Look But Don’t Touch?
with Gary Inbinder, Don Webb, and Bill Bowler
I never allow an editor to tell me anything is wrong with a poem.
[Gary Inbinder] Neither do I. That’s because editors reject my prose without telling me what’s wrong with it. :=)
Seriously though, no one’s above criticism. For example, Mark Twain sent most of his manuscripts to his pal William Dean Howells, and Twain accepted many of Howells’ edits and suggestions. Tolstoy made Anna Karenina a more sympathetic character at a reader’s suggestion, if memory serves me correctly, and probably for other reasons as well. Even the greatest writers consider their readers.
[Don Webb] Our Submissions guidelines cover the waterfront:
Authors vary widely. Some are grateful for all the help we can give them; others cherish their every jot and tittle, and there’s everything in between.
Rebecca is at the “jot and tittle” end of the spectrum. She’s by no means the only one. Like some others — and unlike a few I could name but won’t — she’s been a good sport about it. As editors, we do our job unless and until a contributor says to stop. It’s a matter of finding out where a writer stands, and we can’t be expected to know in advance.
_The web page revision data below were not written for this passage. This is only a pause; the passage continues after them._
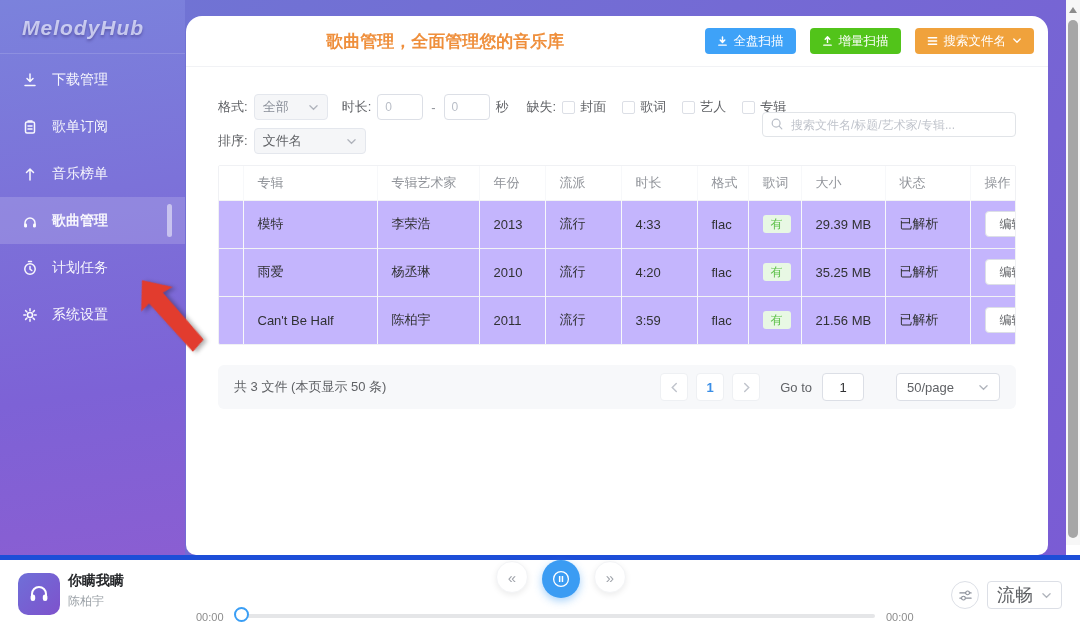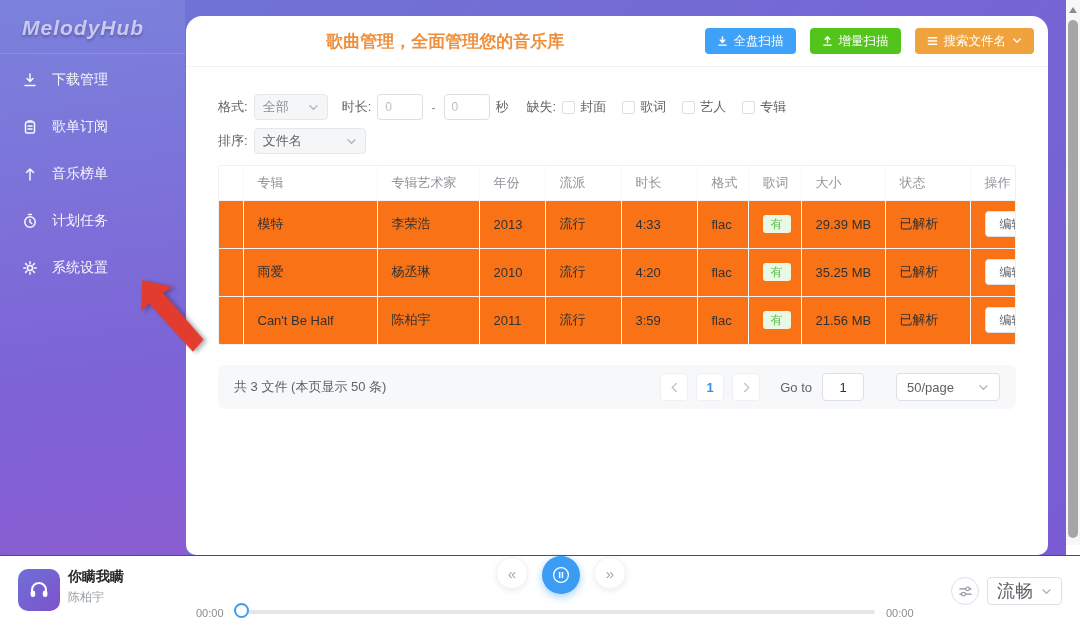"搜索文件名/标题/艺术家/专辑..." div.search-wrap { html: none -> <div> <span> <svg> <circle></circle> <path></path> </svg> </span> <input> </div> }
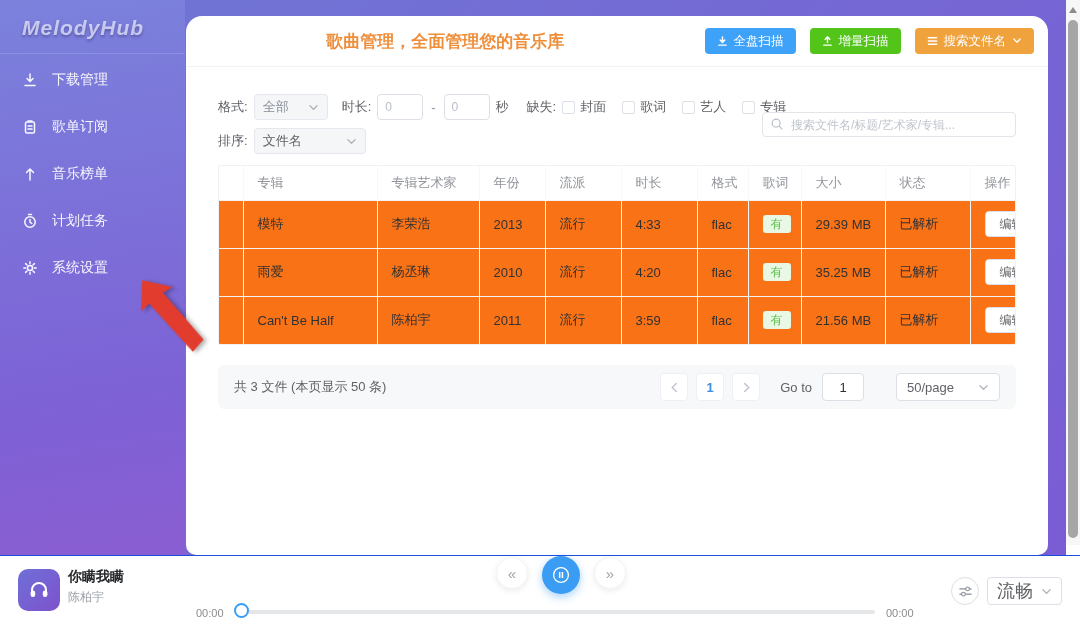"歌曲管理" div.nav-item { html: none -> <div> <span> <svg> <path></path> <rect></rect> <rect></rect> </svg> </span> <span>歌曲管理</span> </div> }
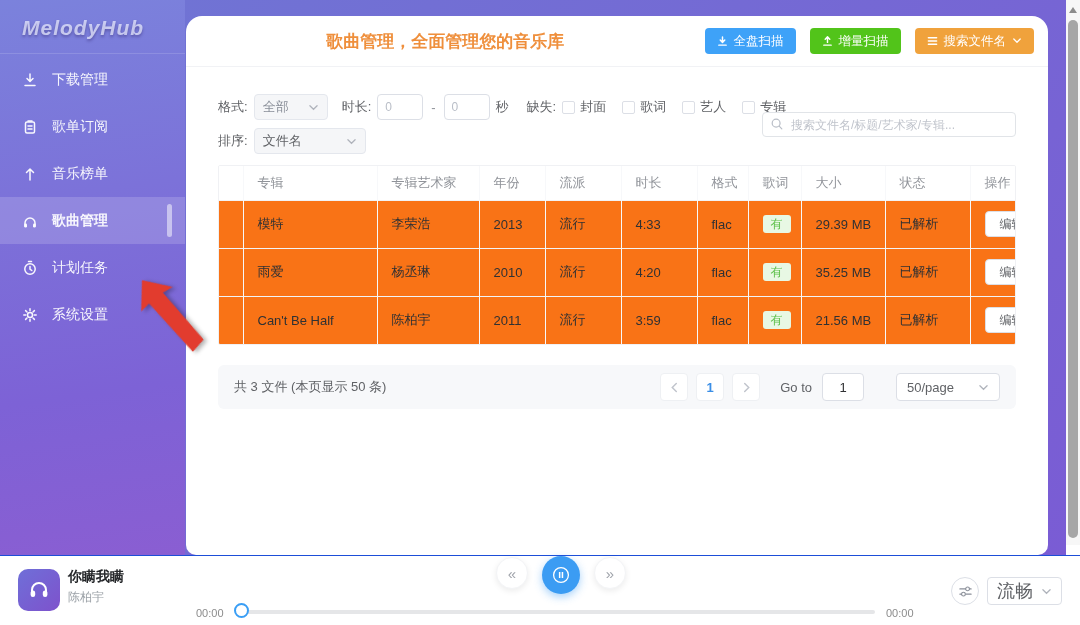"模特" td { background: #f97316 -> #c4b5fd }
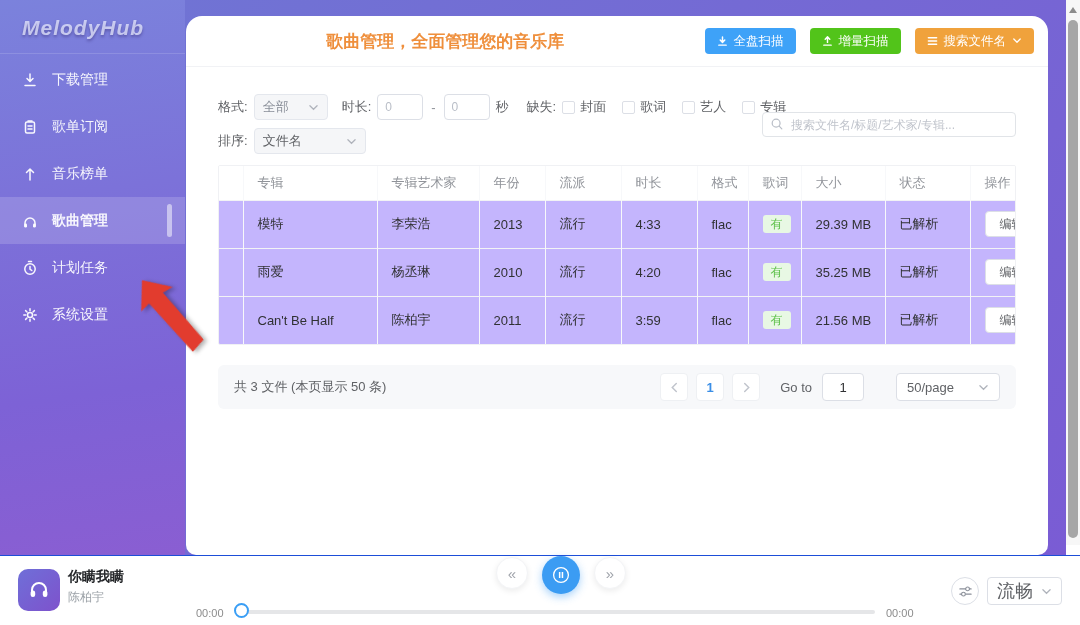"你瞒我瞒" .player { border-top: 1px solid #1d4ed8 -> 5px solid #1d4ed8 }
When a writer pours her heart and soul and craft into a poem, I can see how it might be considered her “baby,” namely an extension of herself. Hence the title of our discussion: “look but don’t touch.” Rebecca has apparently received some breathtakingly obtuse feedback, and if she suffers fools neither gladly nor in silence, I can understand why.
There is more: poems and stories are like automobiles. Drive a car long enough and you become one with the machine. But I can’t get all mystical about it: I do take my car to the shop regularly for maintenance and repairs. That’s what Twain was doing when he sent his drafts to Howells.
And in that sense, Bewildering Stories is like an automobile dealership: we display bright, shiny models every week. And they’ve all been inspected by the managers and checked out by the service department. However, when they go on line, the driver is no longer in the car; it’s the readers’ turn to take the vehicles for a spin.
But back to your wryly facetious one-liner, Gary: Bewildering Stories has an ironclad rule; we never tell a contributor that a submission “didn’t grab us.” Or, worse, say nothing at all. Reject or rewrite, we make no bones about the reasons; that’s part of our mission. We run a good and honest shop. That’s what keeps contributors and readers coming back.
[Bill Bowler] It’s important for an author to know when to stick to his guns. I have, on occasion, been sorry to see a writer cave in to an editor’s well-intentioned suggestion when the original creation seemed more interesting or powerful to me than the edited version.
On the other hand, if an author is completely unwilling to “kill his darlings,” if he holds his work sacrosanct, if he refuses to consider criticism, then how is that author to find the means to improve his craft and art? The poet and poem spin in place, self-contained and self-referential.
It’s not a matter of something being “wrong” with a poem. It’s a matter of a dispassionate reader seeing what the creator of the work, bound to it by blood and dream, may not see.